June 9 , Tuesday - 2,700 miles from home - we have just crossed into Yukon Territory after spending the last week driving north through British Columbia. The last two days were exceptionally remote, on rt 37, passing along the Skeena , then the Cassier Mountains. This area was characterized by deep glacially carved valleys, hemmed in by steep mountains. The road followed one river valley to another, much the way the early trappers and the indians traversed this landscape. The road is rough, The Milepost guide advising "rough grade, no shoulder or center line, steep banks with ice heaved irregularities. Watch for wildlife along the shoulder". We did see many bears eating what appeared to be wildflowers and low bush berries in the thin gap between the rough road and the dense woods. Today we spotted our first Bald Eagle, but I am surprised we have seen so few birds at the many lakes we have visited. No geese, loons, only one duck, and no other fishing birds or raptors. There have been a handful of grouse, and a few woodpeckers. The road had crossed over the Stikine River, a navigable waterway that stretches from the it's headwaters in the highlands of the Spatsizi Plateau Wilderness Park far inland to glaciated mouth near Wrangle where it reaches the sea. On its way from source to Sea, it passes through a Grand Canyon, as the river followed, then excavated a natural gorge cutting through the still glaciated coastal mountains. The multi-day stretch of river east of the bridge crossing is navigable by canoe, that to the west requires a raft, Kayak, or jet boat as the current is swift and the channel I've read is narrow and choked with boulders.
Once we hit the Alaska Highway just west of the small berg of Watson Lake, the road improved, as did our productivity behind the wheel. Now as we pass through the high rolling boreal forest of southern Yukon, we can see the snow capped peaks which lie ahead of us to the west. they must be big, because we are watching them grow hour after hour behind the wheel- much like seeing the Sierras from San Francisco and along the entire drive to the Sierra crest. The land is rising in folds as we once again head towards to coast - trapping rivers and lakes, bogs, and meadows in the low spots. Once to Whitehorse, the road will turn to the north, as further protrusion to the west would require penetration of the coastal mountains - which protect themselves effectively with ruggedness.
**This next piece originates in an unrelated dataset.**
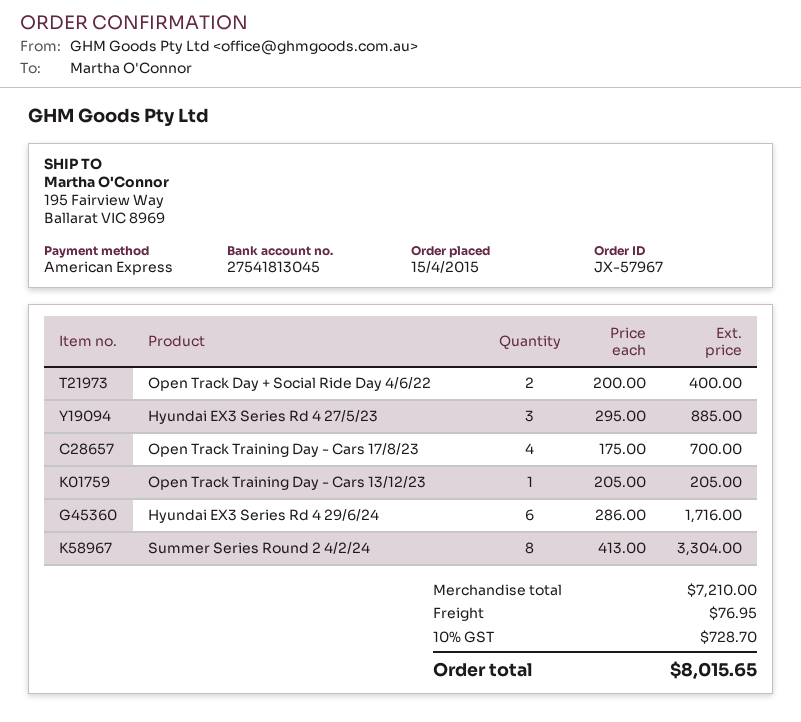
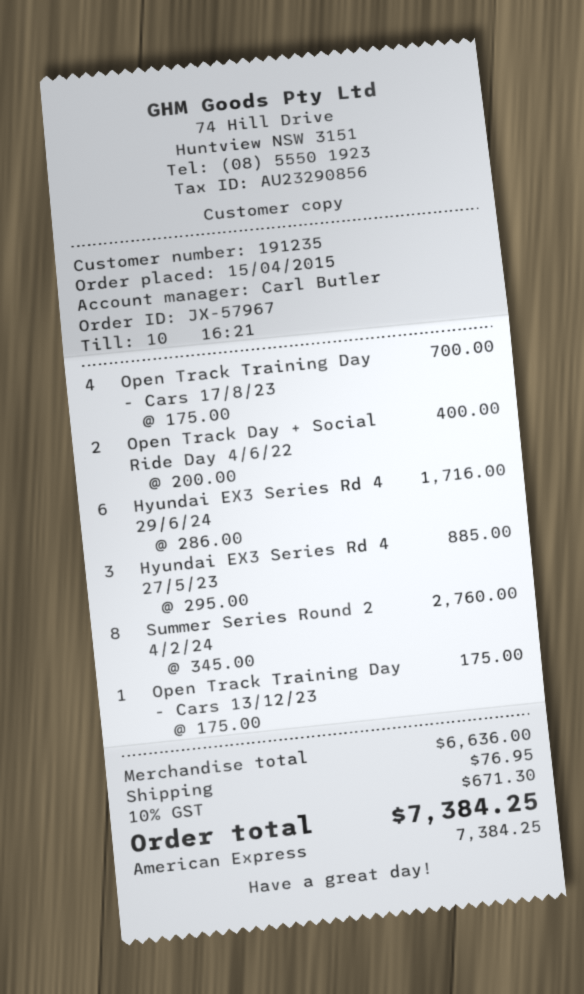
Open Track Training Day - Cars 13/12/23: 1 x 205.00 = 205.00 -> 1 x 175.00 = 175.00
Summer Series Round 2 4/2/24: 8 x 413.00 = 3304.00 -> 8 x 345.00 = 2760.00
subtotal: 7210.00 -> 6636.00
tax: 10% = 728.70 -> 10% = 671.30
total: 8015.65 -> 7384.25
Looking at a traditional map is not real helpful here, and each publisher has resorted to different means to portray the long road way corridors amidst overwhelming wilderness. Our favorite,and most useful by far is the "trip tic" format which reduces the map to a series of strips, each following the roadway axis with about a 20 mile border on each side for a length convenient for a map fold. The red line representing the road is almost blotted out by the blue of intersecting rivers and adjacent lakes, with the only reference points the steadily increasing milepost numbers. We cross the Continental /Cassier mountain divide at milepost 1120.8.
We carefully monitor our fuel level and mileage projections, as it is not uncommon for the road to stretch 150 miles or so between fuel depots. With a 425 mile range with 25 miles safety margin in the tank, we make good use of the GPS to forecast our stops, allowing for closed establishments, map inaccuracies, and other contingencies.
With no Canadian cell phone coverage plan, and no internet, we use the Delorme Satellite text device to convey our progress to Ground Control in Southern California, where my brother is tracking our progress. Without the usual outlet of instant photograph transmission to a social network, we have resorted to brief bursts of text, under 160 characters each to communicate our wonderment, joy, and accomplishments to a few selected recipients who have shown a willingness not to block our dispatches.
We are averaging 250 miles per driving day, and at that rate should reach Wrangel St. Elias Park in four more days. That leaves us at least four rest days which we intend to use at a Bluegrass festival one day in Haines Junction west of Whitehorse and hiking nearby in the Kluane National Park & Preserve for the balance.